PROBLEM DESCRIPTION →
Return, word for word, the lines of the listing below from the one with "Professional French Bass" through the one with "total: 3136.19 -> 3059.33", and no other lines.

MATERIAL FOR THE TASK →
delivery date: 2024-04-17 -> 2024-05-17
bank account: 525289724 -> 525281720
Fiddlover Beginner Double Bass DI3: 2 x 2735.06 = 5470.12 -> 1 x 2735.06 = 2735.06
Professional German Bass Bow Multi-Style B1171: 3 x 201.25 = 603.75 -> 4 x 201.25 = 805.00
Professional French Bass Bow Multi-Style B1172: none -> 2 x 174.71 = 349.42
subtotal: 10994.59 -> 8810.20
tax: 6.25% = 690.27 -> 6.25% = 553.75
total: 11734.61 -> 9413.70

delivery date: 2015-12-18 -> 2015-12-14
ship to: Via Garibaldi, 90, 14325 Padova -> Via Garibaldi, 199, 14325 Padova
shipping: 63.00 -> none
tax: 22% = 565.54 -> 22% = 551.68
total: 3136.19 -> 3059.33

--

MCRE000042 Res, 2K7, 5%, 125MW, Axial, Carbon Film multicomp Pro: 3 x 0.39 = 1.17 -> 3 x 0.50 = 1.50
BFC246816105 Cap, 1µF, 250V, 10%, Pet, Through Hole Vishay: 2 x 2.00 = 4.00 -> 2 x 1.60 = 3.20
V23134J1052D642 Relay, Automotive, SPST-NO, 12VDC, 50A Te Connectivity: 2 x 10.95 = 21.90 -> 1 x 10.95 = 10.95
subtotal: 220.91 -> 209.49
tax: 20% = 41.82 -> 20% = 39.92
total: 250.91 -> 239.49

==

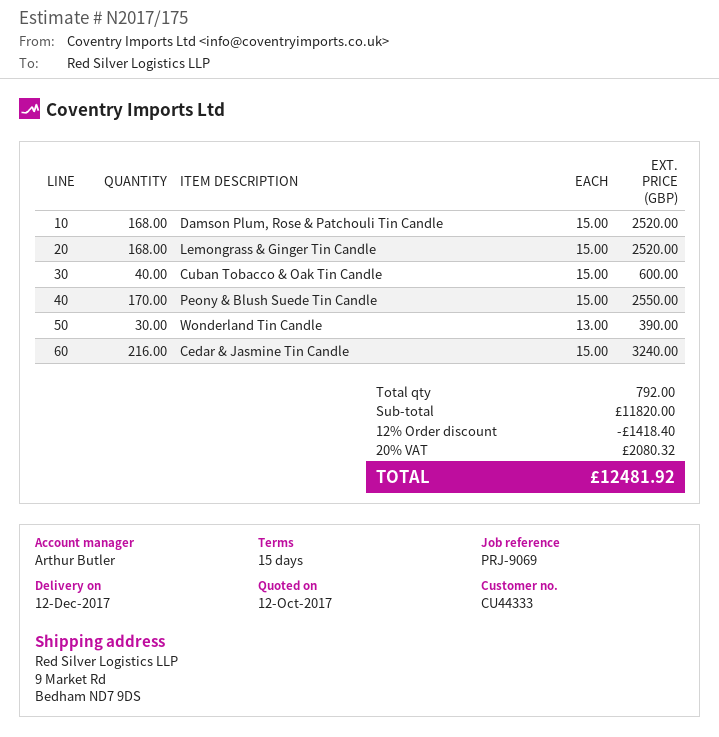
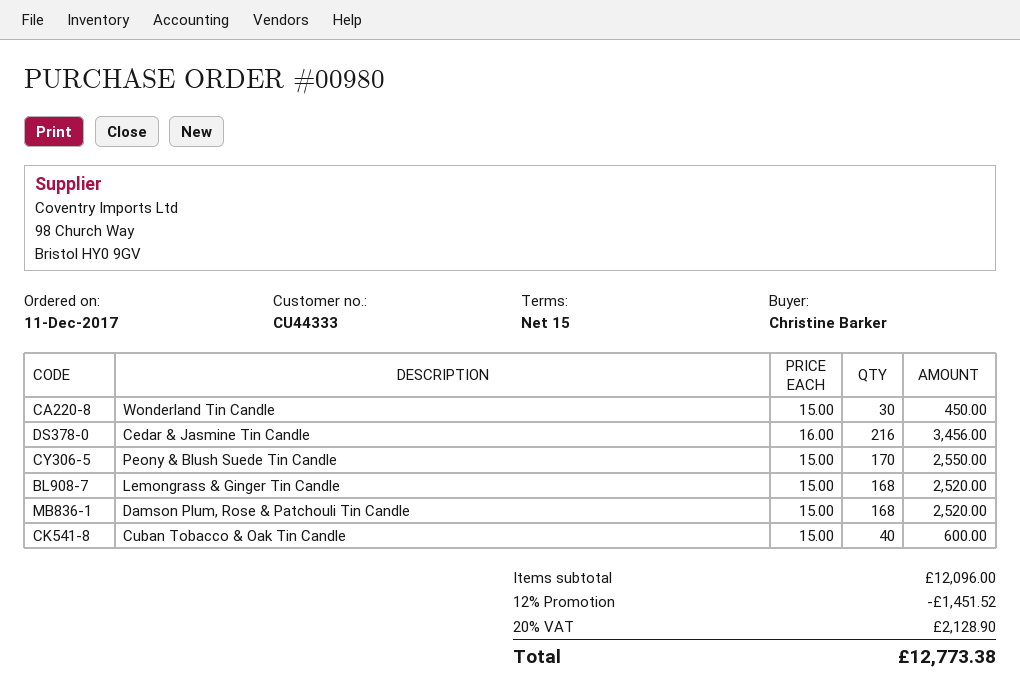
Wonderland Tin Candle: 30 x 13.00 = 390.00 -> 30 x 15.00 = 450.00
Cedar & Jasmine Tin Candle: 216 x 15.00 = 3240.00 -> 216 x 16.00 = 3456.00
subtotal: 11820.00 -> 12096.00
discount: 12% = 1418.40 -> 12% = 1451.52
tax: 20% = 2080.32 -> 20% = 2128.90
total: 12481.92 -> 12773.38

ANSWER TO THIS PROBLEM →
Professional French Bass Bow Multi-Style B1172: none -> 2 x 174.71 = 349.42
subtotal: 10994.59 -> 8810.20
tax: 6.25% = 690.27 -> 6.25% = 553.75
total: 11734.61 -> 9413.70

delivery date: 2015-12-18 -> 2015-12-14
ship to: Via Garibaldi, 90, 14325 Padova -> Via Garibaldi, 199, 14325 Padova
shipping: 63.00 -> none
tax: 22% = 565.54 -> 22% = 551.68
total: 3136.19 -> 3059.33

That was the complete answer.